Supporters of continued aid for Malibu point out that the city and its residents have made serious efforts to gird against future calamities. For instance, the city and the county Fire Department are strictly enforcing a brush-clearance code, fining and prosecuting offenders. And residents of the La Costa area, where 110 houses burned in 1993, are paying a $3,250-per-household fee to install a new water system with an improved capacity for firefighting.

But critics counter that Malibu has also allowed all fire victims to erect new homes with 10% more square footage than they previously had.
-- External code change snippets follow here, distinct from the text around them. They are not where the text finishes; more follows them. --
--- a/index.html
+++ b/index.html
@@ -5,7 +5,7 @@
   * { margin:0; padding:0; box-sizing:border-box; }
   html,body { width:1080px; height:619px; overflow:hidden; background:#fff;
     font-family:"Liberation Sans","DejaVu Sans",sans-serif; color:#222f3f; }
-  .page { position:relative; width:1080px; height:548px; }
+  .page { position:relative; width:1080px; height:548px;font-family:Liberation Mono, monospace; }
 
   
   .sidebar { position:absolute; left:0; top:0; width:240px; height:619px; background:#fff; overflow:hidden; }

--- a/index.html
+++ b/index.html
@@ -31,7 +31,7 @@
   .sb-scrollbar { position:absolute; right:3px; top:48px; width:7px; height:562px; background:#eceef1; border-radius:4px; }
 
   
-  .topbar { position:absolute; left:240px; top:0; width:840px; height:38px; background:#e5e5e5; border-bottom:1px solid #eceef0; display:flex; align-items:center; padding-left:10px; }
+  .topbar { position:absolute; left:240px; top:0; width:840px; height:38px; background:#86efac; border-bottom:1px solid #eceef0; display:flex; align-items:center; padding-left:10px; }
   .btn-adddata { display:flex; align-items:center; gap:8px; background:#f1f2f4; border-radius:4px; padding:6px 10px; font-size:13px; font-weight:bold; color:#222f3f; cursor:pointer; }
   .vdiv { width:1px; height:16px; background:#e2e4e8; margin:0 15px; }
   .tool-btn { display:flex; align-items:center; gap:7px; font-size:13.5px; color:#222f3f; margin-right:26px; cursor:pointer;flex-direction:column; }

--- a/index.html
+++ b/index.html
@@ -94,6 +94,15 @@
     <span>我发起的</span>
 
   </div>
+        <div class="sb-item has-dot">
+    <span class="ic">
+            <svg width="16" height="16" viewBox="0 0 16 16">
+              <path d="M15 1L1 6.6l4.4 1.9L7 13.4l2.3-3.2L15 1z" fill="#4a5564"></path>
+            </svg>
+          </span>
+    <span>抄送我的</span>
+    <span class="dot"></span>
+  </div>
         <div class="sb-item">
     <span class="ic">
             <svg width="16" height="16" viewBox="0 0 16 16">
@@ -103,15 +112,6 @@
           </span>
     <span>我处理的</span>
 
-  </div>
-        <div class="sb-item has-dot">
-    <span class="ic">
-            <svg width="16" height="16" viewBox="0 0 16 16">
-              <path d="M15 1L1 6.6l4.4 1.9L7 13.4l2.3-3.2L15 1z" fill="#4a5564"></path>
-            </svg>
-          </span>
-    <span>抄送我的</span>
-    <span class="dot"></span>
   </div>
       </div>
In La Costa, the larger homes will make the already dense area, where roads are very narrow, even denser.

“Residents build bigger and dig in deeper, taking all these . . . opportunities to rebuild,” says Davis. “There should be a moratorium on future development until there is an adequate water system and wider streets to give firefighters defendable space.”

Others recommend a more drastic approach.

“At some point, you have to say, ‘Should we end the public subsidizing of this?’ ” comments Stephen J. Pyne, author of the recently published book “World Fire: The Culture of Fire on Earth.” “Would people really be living in Malibu if they had to pay the real cost of all the various subsidies to bail themselves out?”